++++ Available data
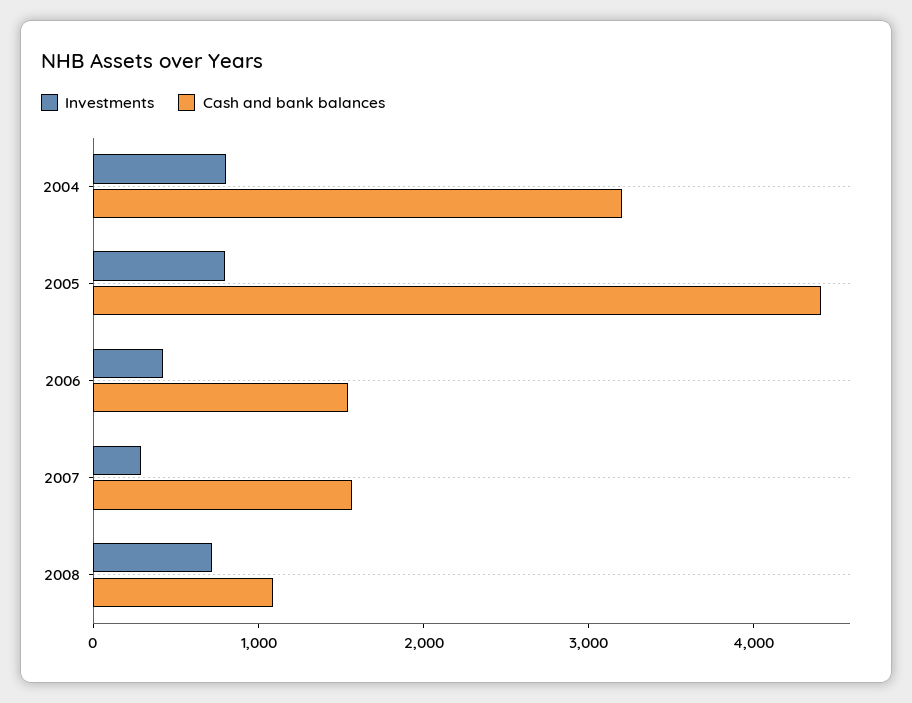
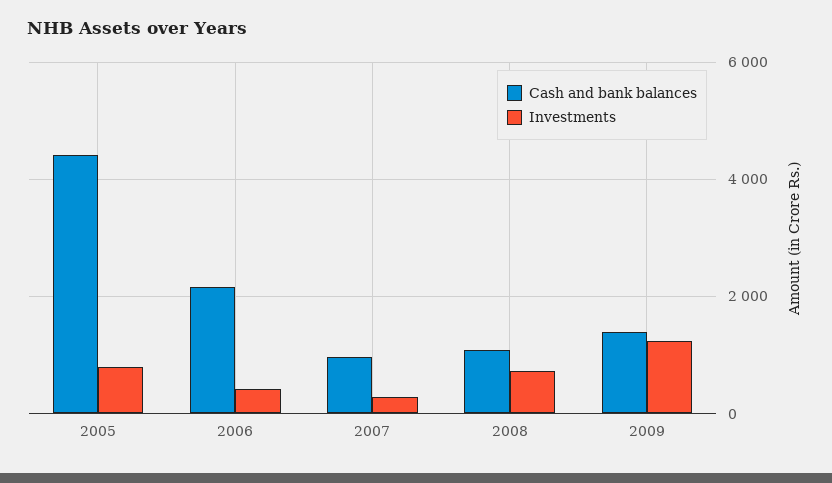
Investments, 2004: 800 -> none
Cash and bank balances, 2004: 3200 -> none
Cash and bank balances, 2006: 1600 -> 2200
Cash and bank balances, 2007: 1600 -> 1000
Cash and bank balances, 2009: none -> 1400
Investments, 2009: none -> 1200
++++++++
Instructions to follow -
Write out every line of the entries above exactly, and omit their pictures.

Answer space -
Investments, 2004: 800 -> none
Cash and bank balances, 2004: 3200 -> none
Cash and bank balances, 2006: 1600 -> 2200
Cash and bank balances, 2007: 1600 -> 1000
Cash and bank balances, 2009: none -> 1400
Investments, 2009: none -> 1200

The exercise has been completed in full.